CentOS 5 has been running continuously since 9/21 on my "do everything" home server (with the exception of a kernel update). It's a fairly old Athlon machine that serves as a firewall and various servers (dovecot, samba, NFS, dhcp, OpenVPN, etc).
I connected via OpenVPN about a week ago and discovered I get a kernel panic. I've since found that this is very repeatable and happens only after being connected via OpenVPN for about 4 hours or so.
I was able to manually copy the stuff on the console after the panic (see below). I googled "unable to handle kernel paging request" and didn't really find anything useful (to me).
I've tried both kernel version 2.6.18-8.1.14.el5 and 2.6.18-8.1.15.el5 as well as OpenVPN versions 2.1_rc4-1 and 2.0.9 all with the same results.
Not sure where to go with this(?). Should I post this on a kernel mailing list? Or somewhere else?
Call Trace: [<C040502c>] dump_trace+0x8c/0x96 [<c0405046>] show_trace_log_lvl+0x10/0x20 [<c04050e2>] show_stack_log_lvl+0x8c/0x94 [<c040520f>] show_registers+0x125/0x191 [<c0404c3b>] kernel_thread_helper+0x7/0x10 [<c0405411>] die+0x196/0x296 [<c05fd73f>] do_page_fault+0x3ea/0x4b8 [<c0434d15>] kthread+0x0/0xeb [<c05fd355>] do_page_fault+0x0/0x4b8 [<c0404a71>] error_code+0x39/0x40 [<c0434d15>] kthread+0x0/0xeb [<c0404c3b>] kernel_thread_helper+0x7/0x10 BUG: unable to handle kernel paging request at virtual address c0613dbf Printing eip: c0404c44 *pde = 2f9b5163 Recursive die() failure, output suppressed <0>Kernel panic - not syncing: Fatal exception
-- Thanks, Mike
On Nov 28, 2007 11:27 AM, Mike azmr@earthlink.net wrote:
I googled "unable to handle kernel paging request" and didn't really find anything useful (to me).
In my experience this probably means that you have some RAM going bad and you only manage to tickle the problem when the machine becomes loaded enough to need that part of the address space.
Reboot with memtest86 (should be on the centos install media) and look for test failures.
On Wed, 28 Nov 2007, Bart Schaefer wrote:
On Nov 28, 2007 11:27 AM, Mike azmr@earthlink.net wrote:
I googled "unable to handle kernel paging request" and didn't really find anything useful (to me).
In my experience this probably means that you have some RAM going bad and you only manage to tickle the problem when the machine becomes loaded enough to need that part of the address space.
Reboot with memtest86 (should be on the centos install media) and look for test failures.
Thanks Bart - That makes perfect sense. I've installed memtest and will let it cook over night.
-- Mike
On Wed, 2007-11-28 at 14:27 -0800, Bart Schaefer wrote:
On Nov 28, 2007 11:27 AM, Mike azmr@earthlink.net wrote:
I googled "unable to handle kernel paging request" and didn't really find anything useful (to me).

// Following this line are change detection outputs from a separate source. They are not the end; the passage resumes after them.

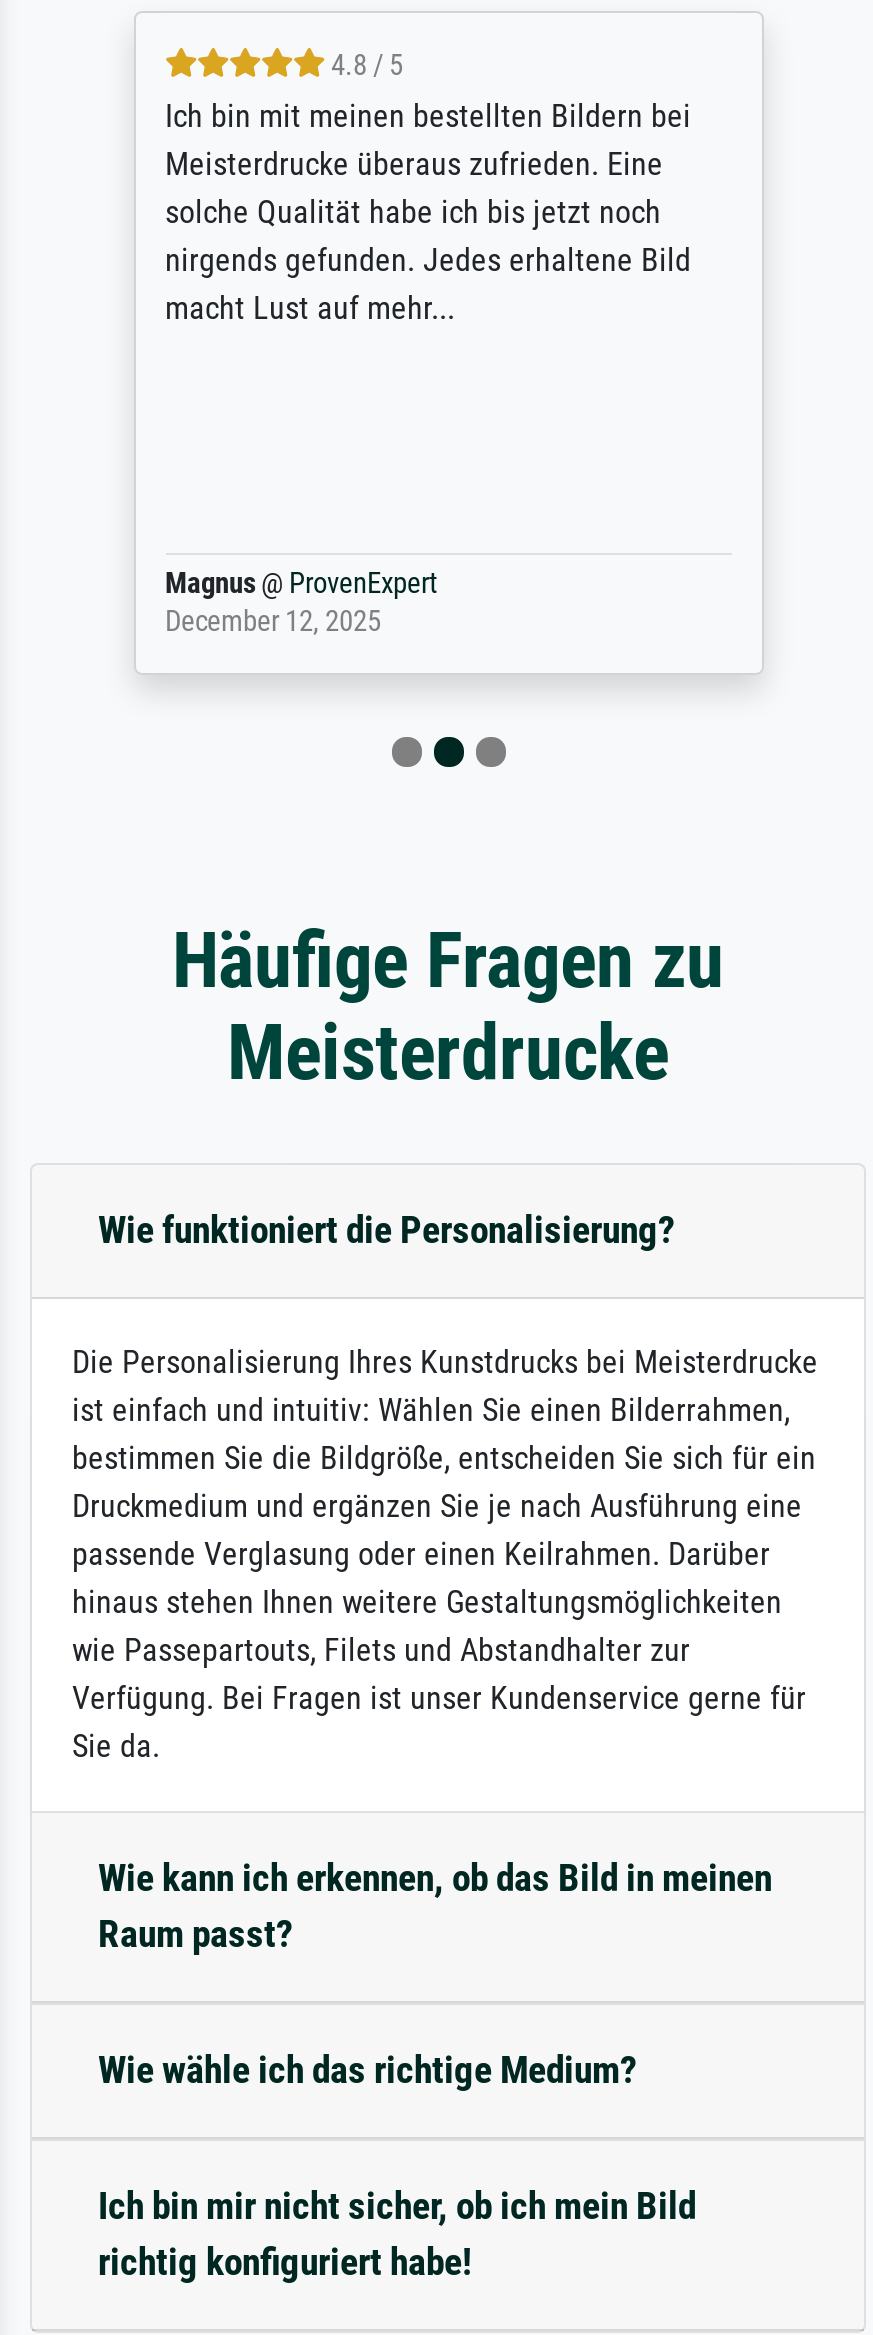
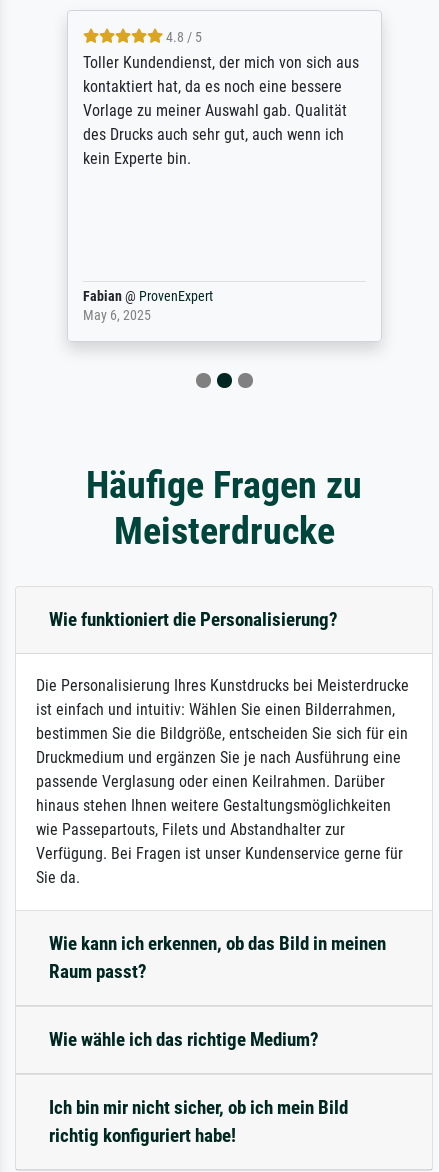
- Ich bin mit meinen bestellten Bildern bei
- Meisterdrucke überaus zufrieden. Eine
- solche Qualität habe ich bis jetzt noch
- nirgends gefunden. Jedes erhaltene Bild
- macht Lust auf mehr...
+ Toller Kundendienst, der mich von sich aus
+ kontaktiert hat, da es noch eine bessere
+ Vorlage zu meiner Auswahl gab. Qualität
+ des Drucks auch sehr gut, auch wenn ich
+ kein Experte bin.

- Magnus @ ProvenExpert
- December 12, 2025
+ Fabian @ ProvenExpert
+ May 6, 2025
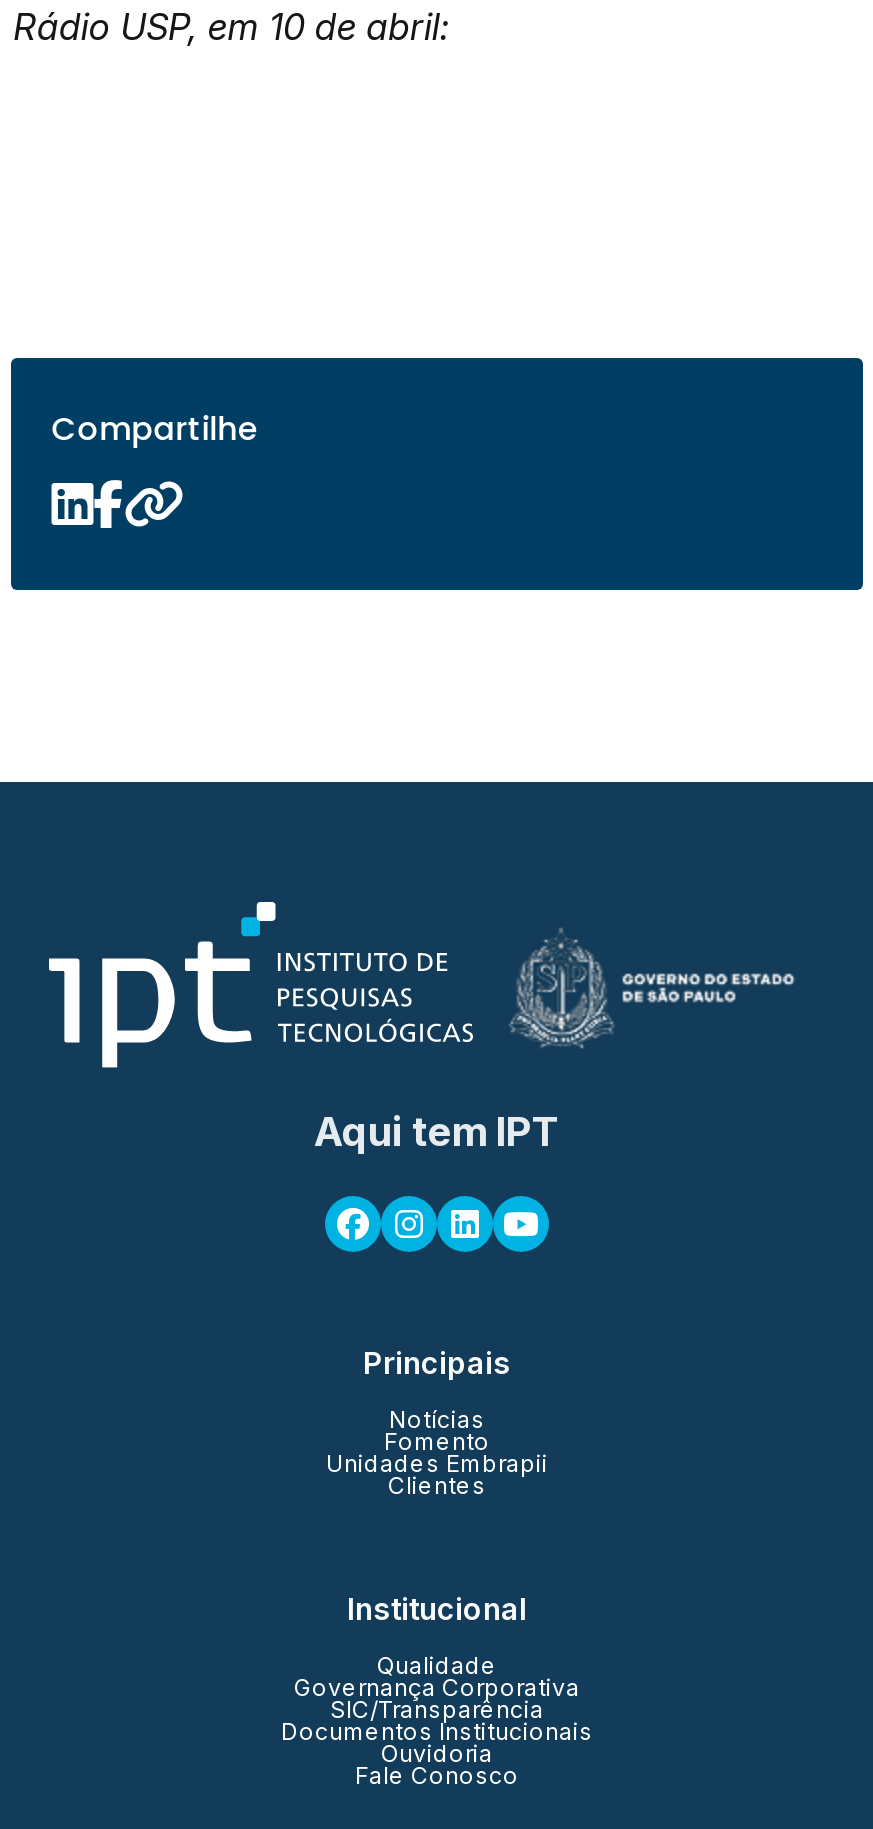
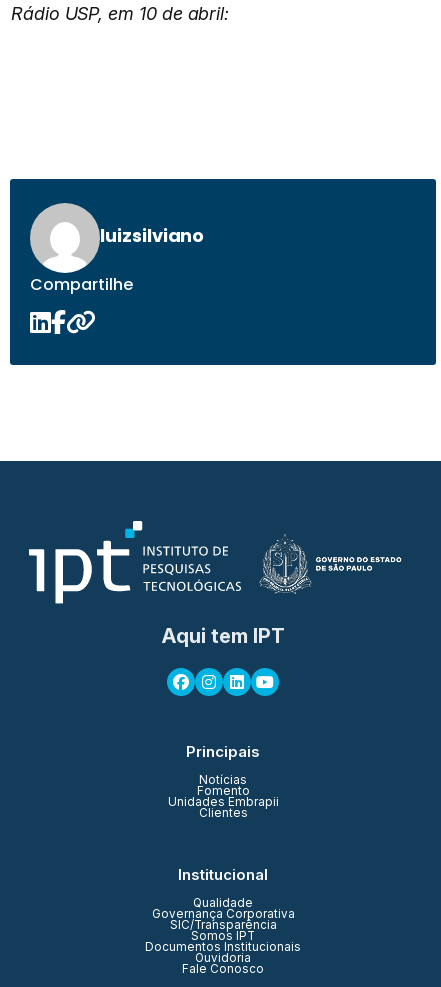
+ [image]
+ luizsilviano

+ Somos IPT
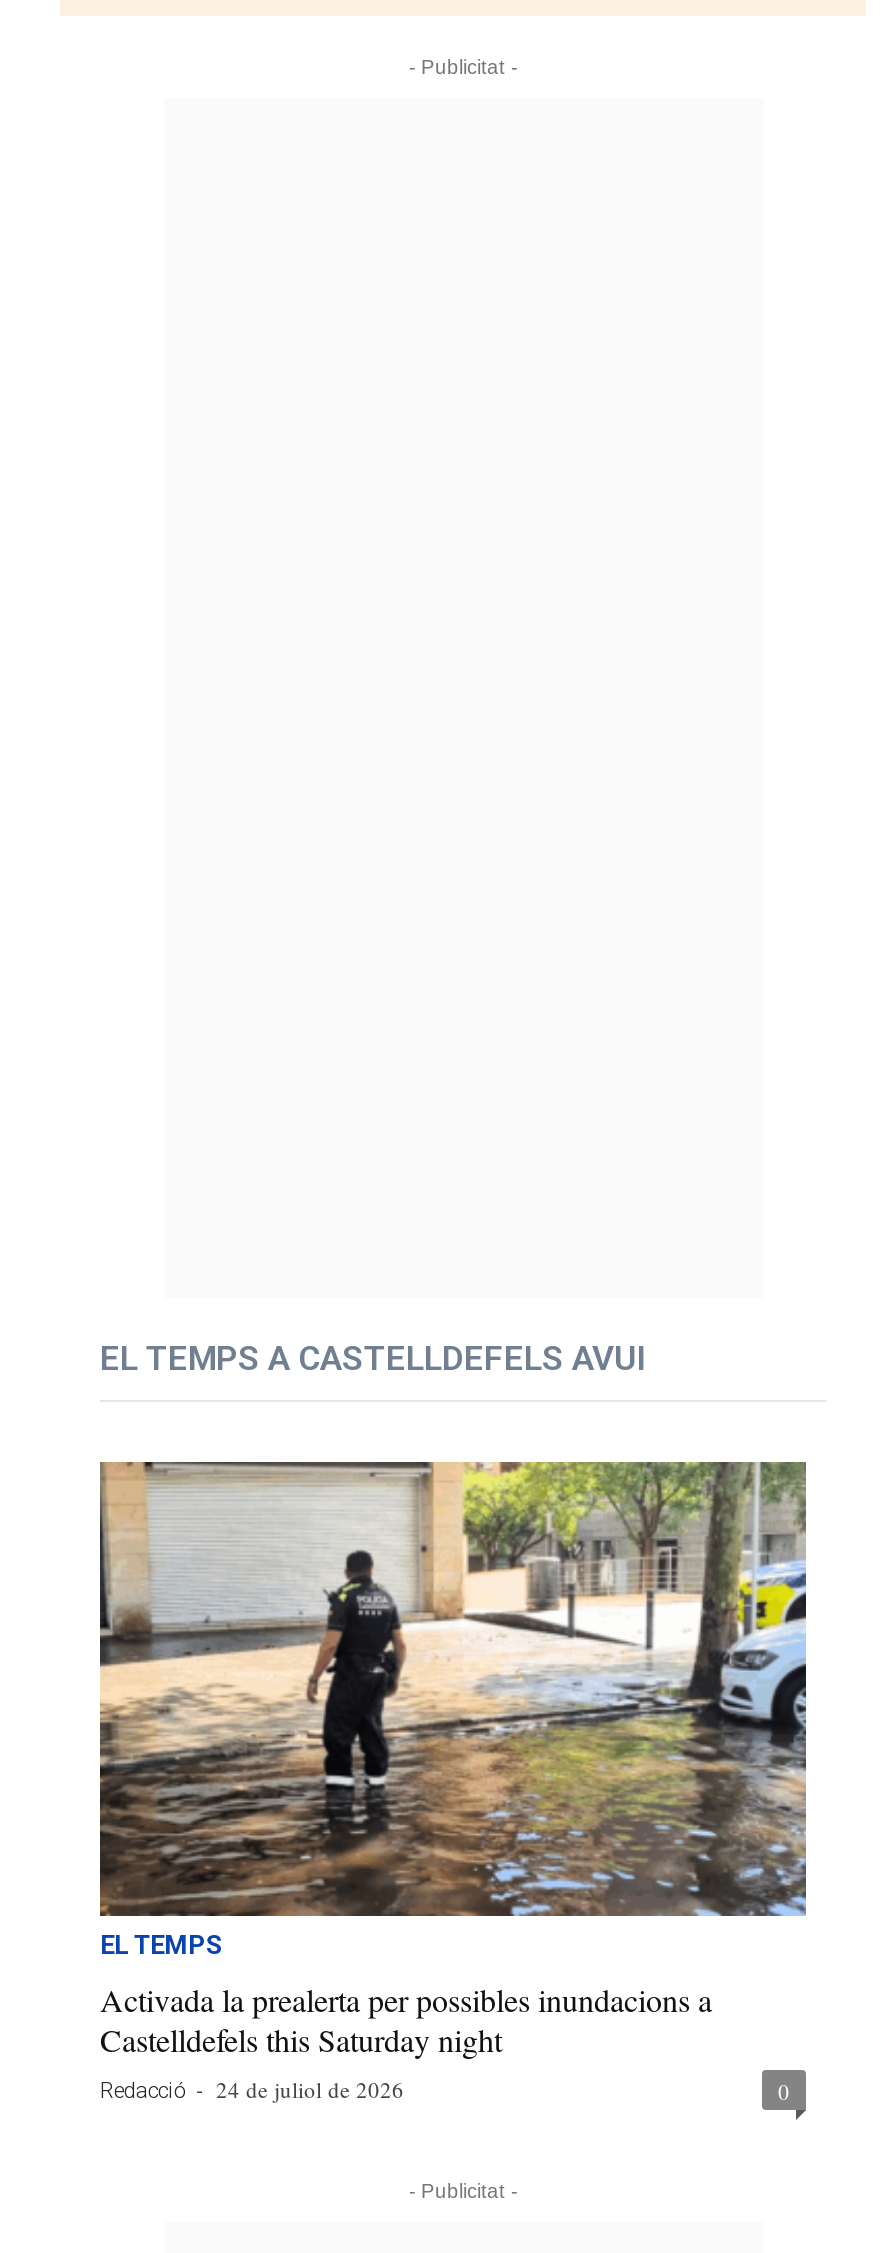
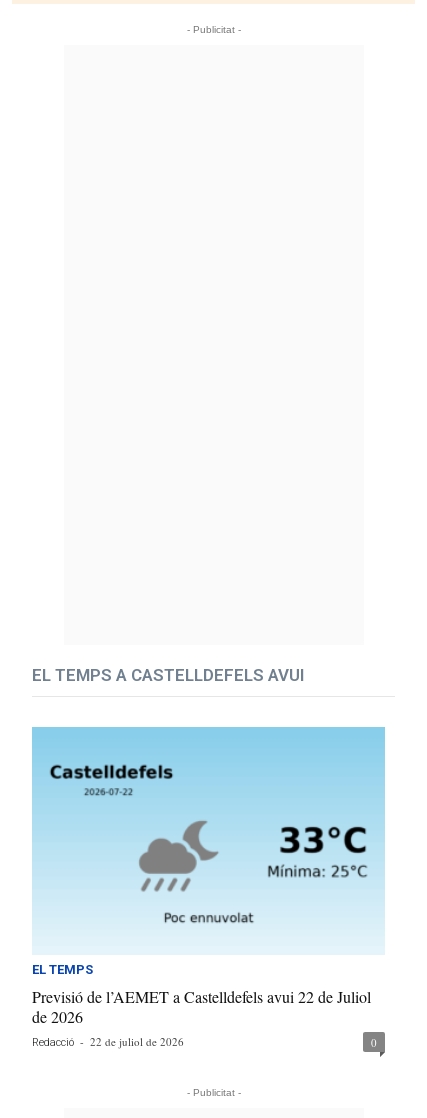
- [image]
- Activada la prealerta per possibles inundacions a
- Castelldefels this Saturday night
- Redacció - 24 de juliol de 2026
+ [image]
+ Previsió de l’AEMET a Castelldefels avui 22 de Juliol
+ de 2026
+ Redacció - 22 de juliol de 2026
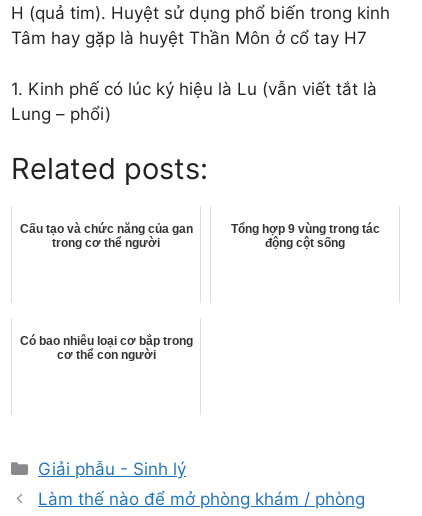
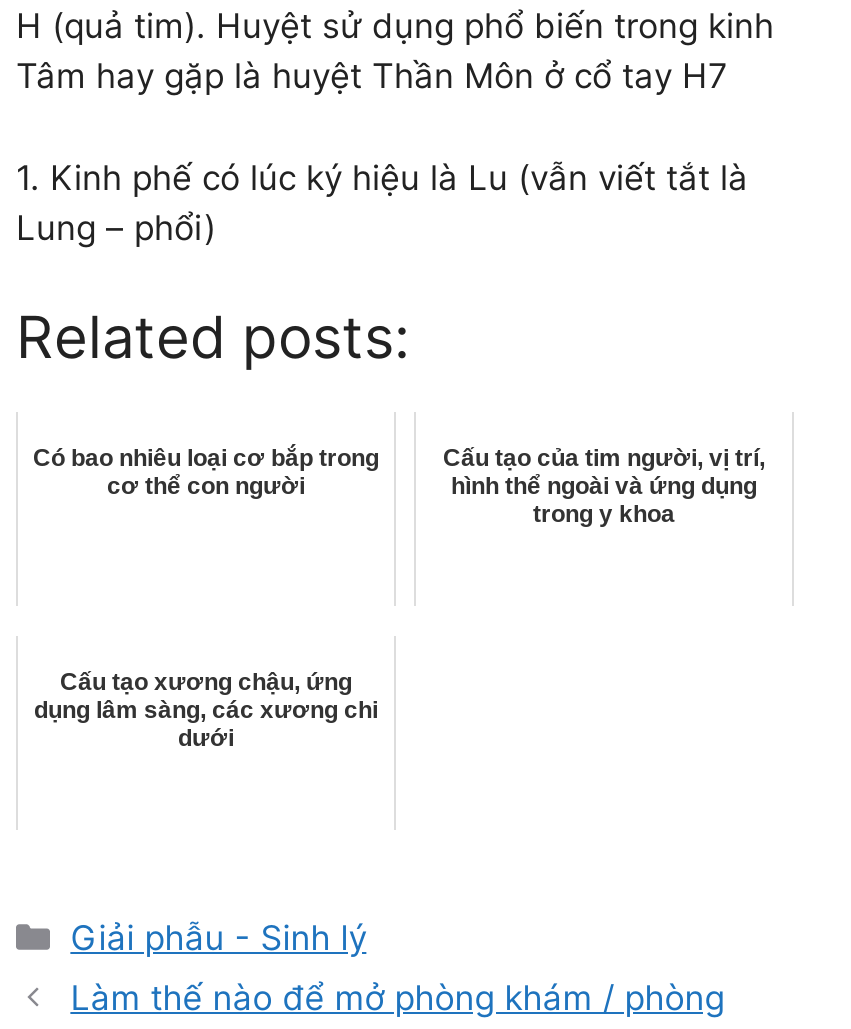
- Cấu tạo và chức năng của gan
- trong cơ thể người

- Tổng hợp 9 vùng trong tác
- động cột sống

moved up: Có bao nhiêu loại cơ bắp trong | cơ thể con người

+ Cấu tạo của tim người, vị trí,
+ hình thể ngoài và ứng dụng
+ trong y khoa

+ Cấu tạo xương chậu, ứng
+ dụng lâm sàng, các xương chi
+ dưới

In my experience this probably means that you have some RAM going bad and you only manage to tickle the problem when the machine becomes loaded enough to need that part of the address space.
Reboot with memtest86 (should be on the centos install media) and look for test failures.
JFTR: I chased "random" panics for some time on my Acer AK77-400. Thought bad memory, ran memtest86 and it was confimed... NOT!
Turns out that although the board supports DDR.../333/400 (PCwhatchamacallit/2700/...) and has three slots, there is not enough bandwidth to run @ 400 with all three slots populated. At 333, all memory tested good.
*After* I was made aware of this niggling little inconvenience, I had to make the tough choice between faster or more memory. *sigh*.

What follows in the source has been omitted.